10 500 hab. (Anichois), 652 ha, commune du département du Nord dans le canton de Douai-Sud, 14 km ESE du chef-lieu dans l'angle de la N 45 et de la route de Cambrai. Elle fut un des plus anciens centres d'exploitation minière sous la Compagnie des mines d'Aniche, créée en 1773, et conserve des traces des fosses Aoust (1836-1971) et Archevêque (1854-1969), avec terril; bien d'autres puits plus anciens, aux noms de saints, avaient été ouverts au 18e s., et fermés au 19e s. Aniche reste en partie un foyer d'industrie et conserve sa tradition verrière avec les fabriques de verre plat AGC (260 sal., groupe japonais Asahi, auparavant Glaverbel puis BSN) et Saint-Gobain Sekurit (110 sal.) ; articles métalliques Joly (30 sal.) ; gestion immobilière Soginorpa (160 sal.), aménagement paysager Avenir Jardins (30 sal.).

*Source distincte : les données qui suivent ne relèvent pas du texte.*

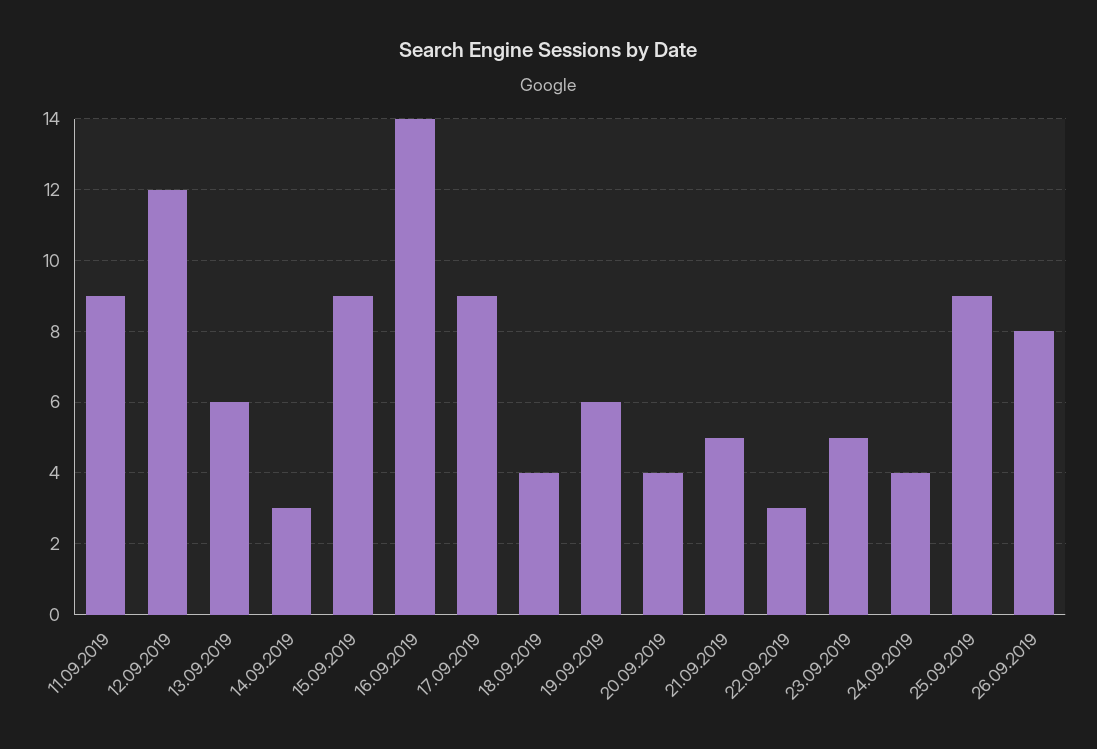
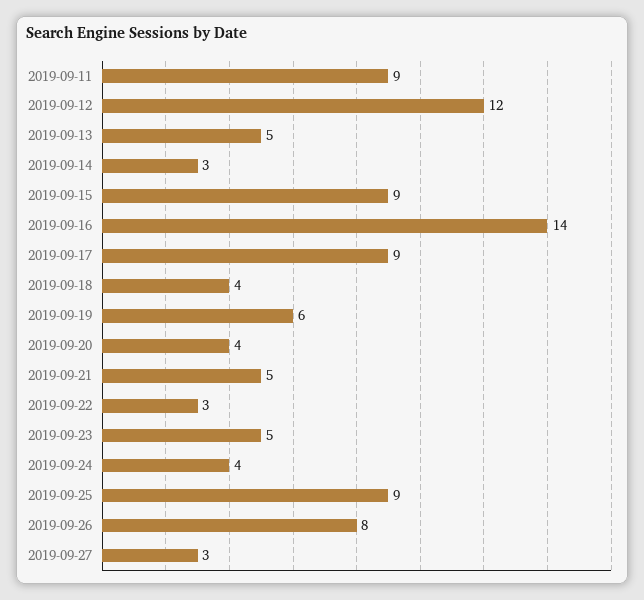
13.09.2019: 6 -> 5
2019-09-27: none -> 3

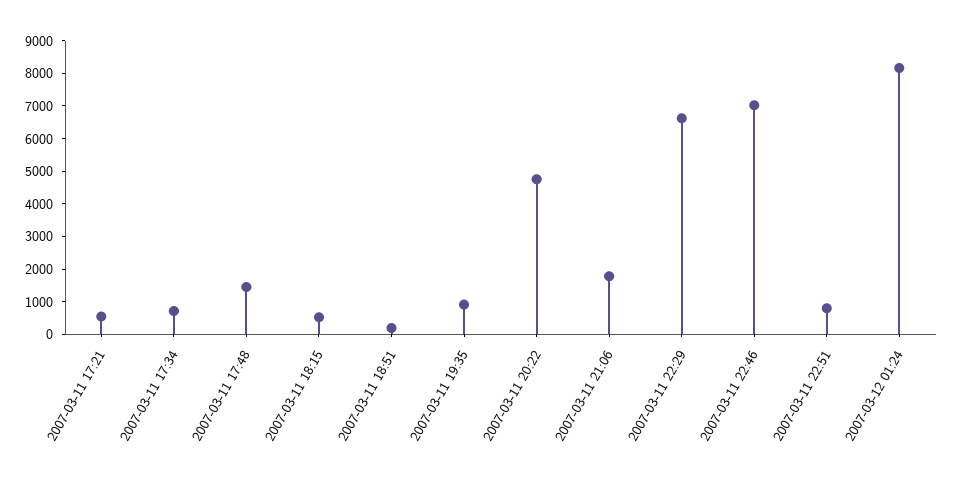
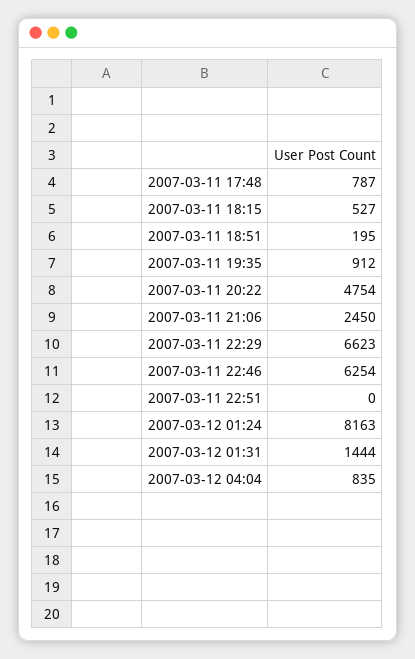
2007-03-11 17:21: 500 -> none
2007-03-11 17:34: 750 -> none
2007-03-11 17:48: 1500 -> 787
2007-03-11 21:06: 1750 -> 2450
2007-03-11 22:46: 7000 -> 6254
2007-03-11 22:51: 750 -> 0
2007-03-12 01:31: none -> 1444
2007-03-12 04:04: none -> 835

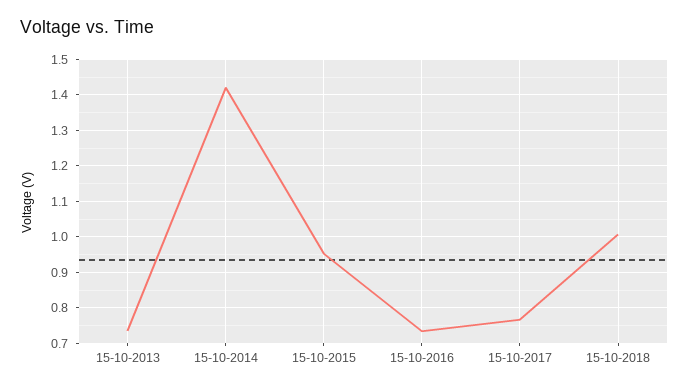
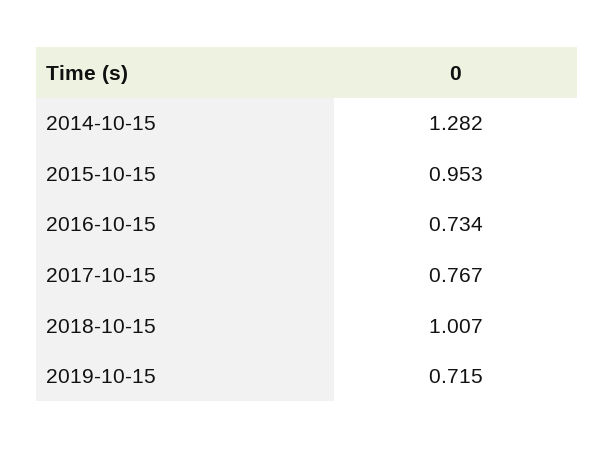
15-10-2013: 0.74 -> none
15-10-2014: 1.42 -> 1.282
2019-10-15: none -> 0.715

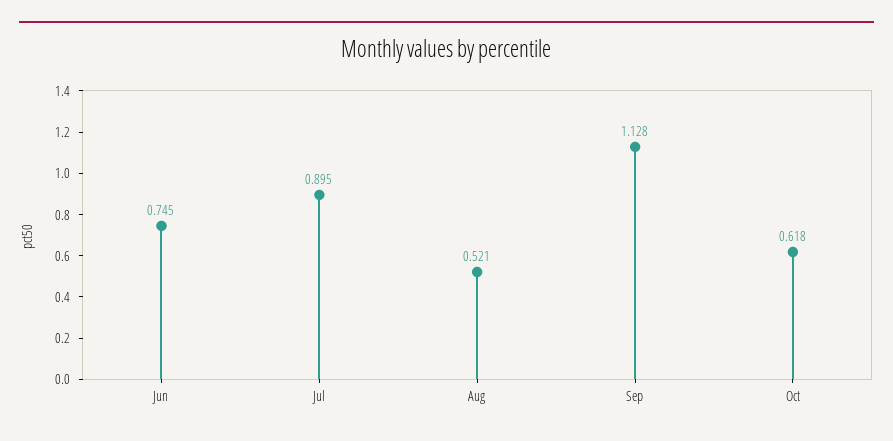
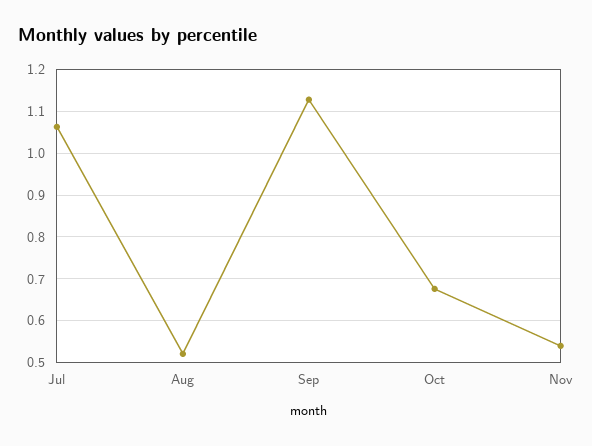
Jun: 0.745 -> none
Jul: 0.895 -> 1.06
Oct: 0.618 -> 0.68
Nov: none -> 0.54

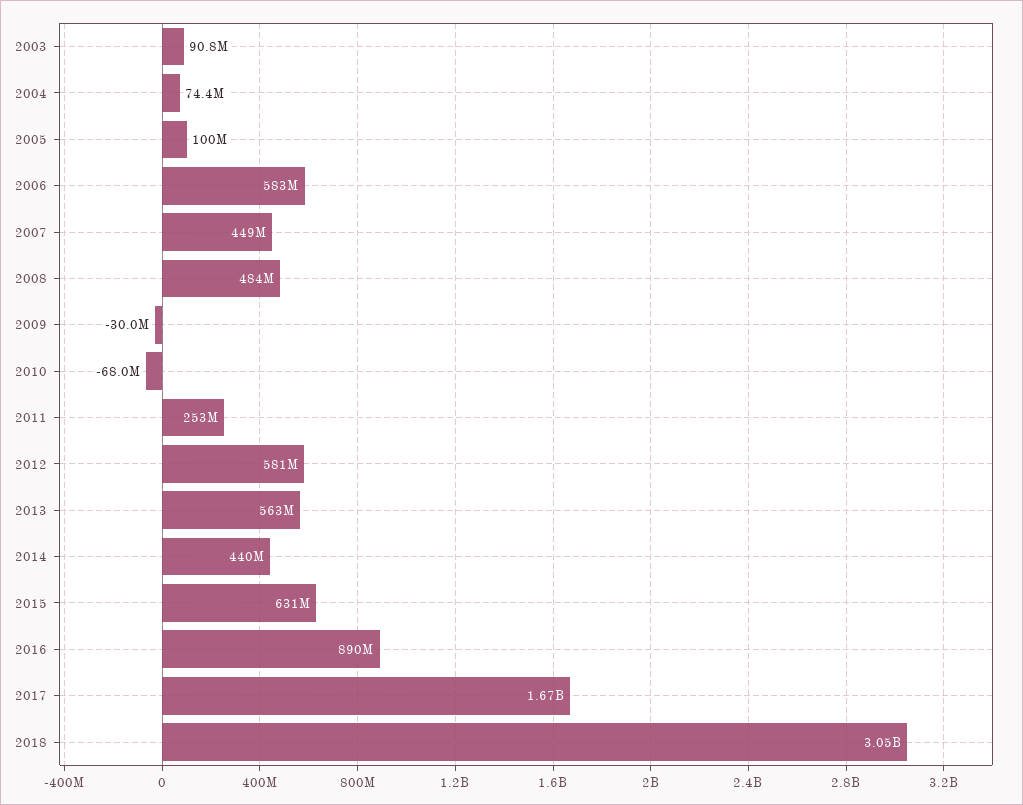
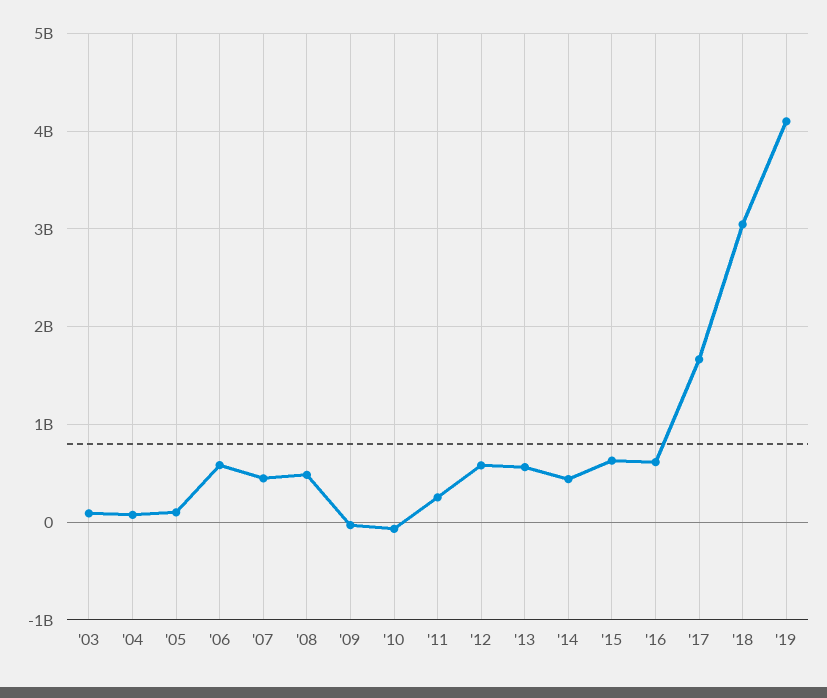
2016: 890000000 -> 600000000
'19: none -> 4100000000

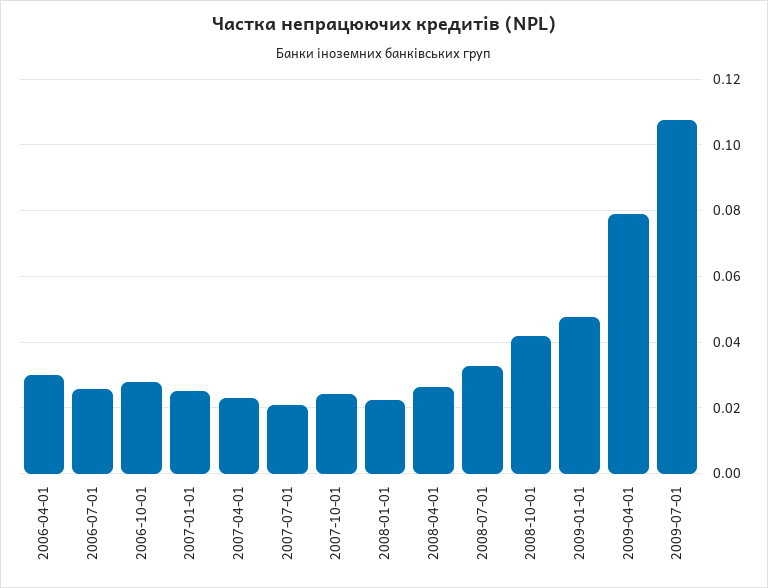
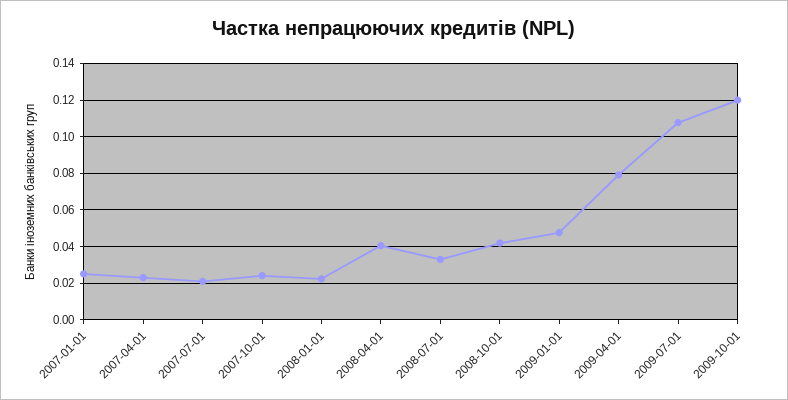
2006-04-01: 0.03 -> none
2006-07-01: 0.026 -> none
2006-10-01: 0.028 -> none
2008-04-01: 0.026 -> 0.04
2009-10-01: none -> 0.12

La ville a un collège public et un privé, un lycée professionnel public. Le géant Ko-Pierre est inspiré par un ancien tambour-major local (1834-1909) réputé et dont la taille excédait les 2 m. Aniche n'avait que 800 hab. en 1800, mais est vite montée à 1 900 dès 1831, et a dépassé les 7 000 hab. en 1900. Puis sa croissance s'est ralentie; elle a culminé à 10 400 hab. en 1962, s'est dépeuplée jusqu'en 1982 (9 500 hab.); elle a repris un millier d'habitants ensuite. Le maire est Michel Meurdesoif, communiste, ancien professeur et écrivain. Le quartier des Champs de la Nation, au sud entre le centre-ville et les verreries, est classé en «zone urbaine sensible».